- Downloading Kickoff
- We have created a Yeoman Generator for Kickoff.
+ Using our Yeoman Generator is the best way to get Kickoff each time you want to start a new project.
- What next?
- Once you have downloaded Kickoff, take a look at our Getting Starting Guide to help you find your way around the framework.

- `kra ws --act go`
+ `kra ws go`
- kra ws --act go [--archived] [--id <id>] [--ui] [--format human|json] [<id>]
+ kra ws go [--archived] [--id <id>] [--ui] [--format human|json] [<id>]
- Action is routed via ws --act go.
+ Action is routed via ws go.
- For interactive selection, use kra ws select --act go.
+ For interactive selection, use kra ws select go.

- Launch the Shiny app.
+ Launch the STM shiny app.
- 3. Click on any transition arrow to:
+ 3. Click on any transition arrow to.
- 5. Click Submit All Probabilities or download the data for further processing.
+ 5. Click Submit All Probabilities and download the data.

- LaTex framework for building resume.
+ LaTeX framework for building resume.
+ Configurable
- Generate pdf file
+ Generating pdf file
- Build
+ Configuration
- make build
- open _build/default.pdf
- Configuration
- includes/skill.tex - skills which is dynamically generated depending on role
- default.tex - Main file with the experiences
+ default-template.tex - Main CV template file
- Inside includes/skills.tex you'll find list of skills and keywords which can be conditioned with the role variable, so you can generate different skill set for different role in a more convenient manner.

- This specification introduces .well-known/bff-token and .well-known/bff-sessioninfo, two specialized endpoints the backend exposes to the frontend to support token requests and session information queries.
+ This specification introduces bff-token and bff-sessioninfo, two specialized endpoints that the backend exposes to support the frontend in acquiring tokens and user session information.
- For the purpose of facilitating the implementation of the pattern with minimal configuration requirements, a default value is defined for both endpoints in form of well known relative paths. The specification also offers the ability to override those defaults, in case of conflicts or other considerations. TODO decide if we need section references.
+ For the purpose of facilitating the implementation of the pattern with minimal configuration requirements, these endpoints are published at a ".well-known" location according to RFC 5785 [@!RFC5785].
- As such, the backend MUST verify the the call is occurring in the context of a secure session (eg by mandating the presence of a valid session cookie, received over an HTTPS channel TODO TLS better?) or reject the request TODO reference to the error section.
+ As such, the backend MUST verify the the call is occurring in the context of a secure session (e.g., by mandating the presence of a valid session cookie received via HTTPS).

(EXERCISE BRIEF) Exactly the lines from the one holding "user session information." through the end of the records above are to be returned, and nothing else.

(REPLY TO THE EXERCISE)
+ This specification introduces bff-token and bff-sessioninfo, two specialized endpoints that the backend exposes to support the frontend in acquiring tokens and user session information.
- For the purpose of facilitating the implementation of the pattern with minimal configuration requirements, a default value is defined for both endpoints in form of well known relative paths. The specification also offers the ability to override those defaults, in case of conflicts or other considerations. TODO decide if we need section references.
+ For the purpose of facilitating the implementation of the pattern with minimal configuration requirements, these endpoints are published at a ".well-known" location according to RFC 5785 [@!RFC5785].
- As such, the backend MUST verify the the call is occurring in the context of a secure session (eg by mandating the presence of a valid session cookie, received over an HTTPS channel TODO TLS better?) or reject the request TODO reference to the error section.
+ As such, the backend MUST verify the the call is occurring in the context of a secure session (e.g., by mandating the presence of a valid session cookie received via HTTPS).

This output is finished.